Rwandans walk with Kabuye to France

The mood in Rwanda was sombre as Rose Kabuye, Director of State Protocol was transferred to France yesterday. There, she is expected to answer charges of an alleged role in the shooting down of the plane carrying former president of Rwanda Juvenal Habyarimana in 1994. She was arrested on Sunday while on official state duty.

Thursday, November 20, 2008

The mood in Rwanda was sombre as Rose Kabuye, Director of State Protocol was transferred to France yesterday. There, she is expected to answer charges of an alleged role in the shooting down of the plane carrying former president of Rwanda Juvenal Habyarimana in 1994. She was arrested on Sunday while on official state duty.

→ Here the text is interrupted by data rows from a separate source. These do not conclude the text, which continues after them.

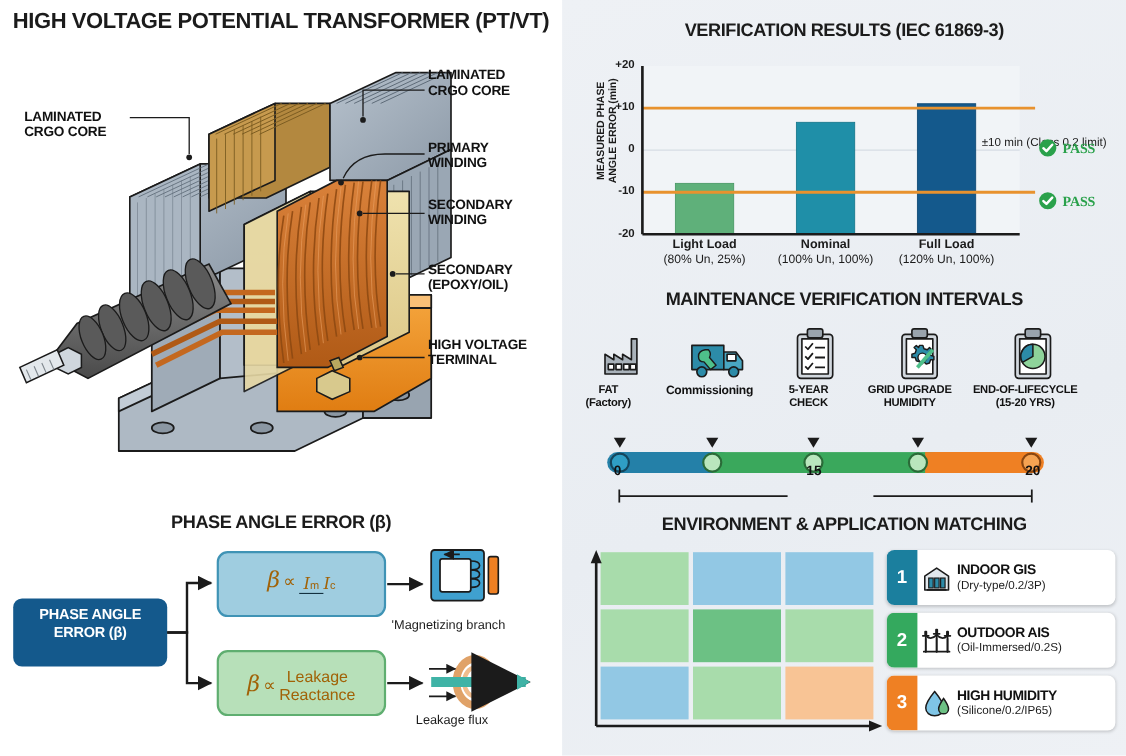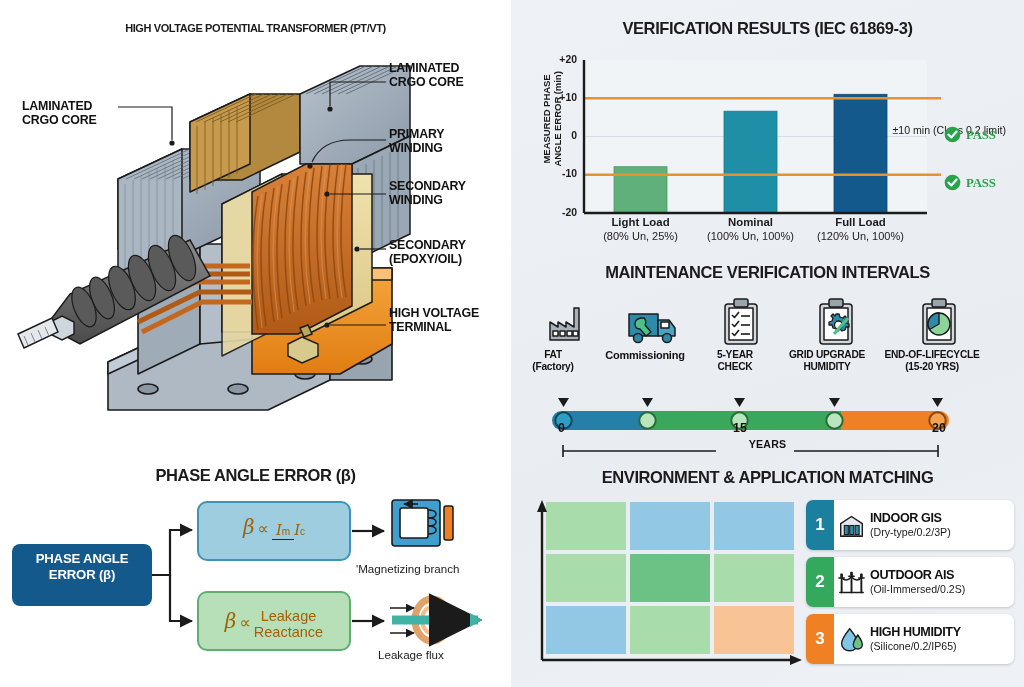--- a/index.html
+++ b/index.html
@@ -23,7 +23,7 @@
   }
 
   
-  #tx-title { position:absolute; left:0; top:22px; width:511px; font-size:11px; }
+  #tx-title { position:absolute; left:0; top:8px; width:511px; font-size:20px; }
   #tx-stage { position:absolute; left:0; top:44px; width:511px; height:400px; }
   #tx-svg   { width:511px; height:400px; display:block; }
 

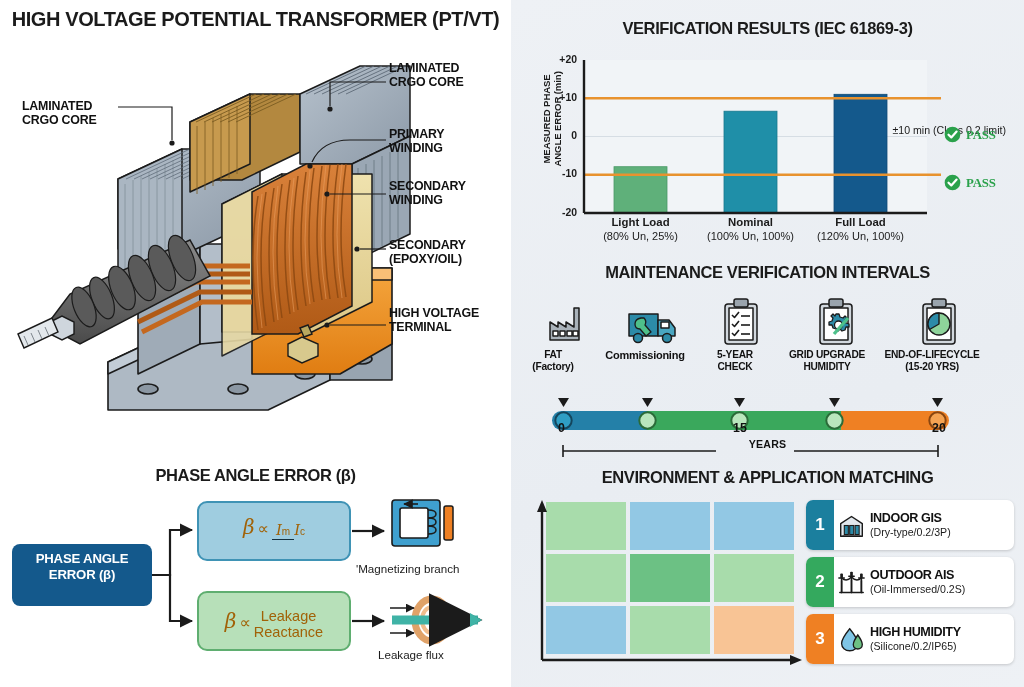--- a/index.html
+++ b/index.html
@@ -619,7 +619,6 @@
   <div class="tl-end" style="left:558px; top:421px;">0</div>
   <div class="tl-end" style="left:733px; top:421px;">15</div>
   <div class="tl-end" style="left:932px; top:421px;">20</div>
-  <div id="tl-years">YEARS</div>
 
   <div class="h-title" id="em-title">ENVIRONMENT &amp; APPLICATION MATCHING</div>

People from all over Kigali endured the rain that washed the city and stormed the streets in peaceful demonstrations that climaxed at different points in the city.

The demonstrations were a simultaneous undertaking all over the country denouncing the widely condemned arrest that has also attracted attention from the wider international community.

Carrying banners bearing different messages attacking the arrest, the people were visibly angry with Germany and France for what they called a tactic to blur the role of the French in the 1994 Tutsi Genocide.

"Rose Kabuye is innocent and ready to prove it,” read a banner carried along by workers of Banque Populaire.

"We want justice for Rwandan people. Perpetrators of the Genocide should not live freely in Europe as you arrest our heroes,” read another banner carried by residents of Kicukiro district who also converged at the German embassy.

The demonstrations that lasted over six hours were also joined by children shouting and chanting slogans demanding for the immediate release of Kabuye.

"We want our Rose back, we want our Rose back,” they chanted.

Gary Geddes, a Canadian writer and poet was overwhelmed at how peaceful but meaningful the walk was.

"It was a good demonstration but I would have preferred if people were holding political talks and dialogue to see how to resolve the Kabuye saga,” she said.

Geddes, however, noted that if you talk and people do not respond, it is normal for Rwandans to react the way they are. Shops, restaurants, supermarkets and all public places were closed down to show solidarity against the heavily contested arrest.

Geddes who is researching for a book he is writing about Sub-Saharan Africa emphasised that such actions by Africans were necessary in order to command respect from the western world.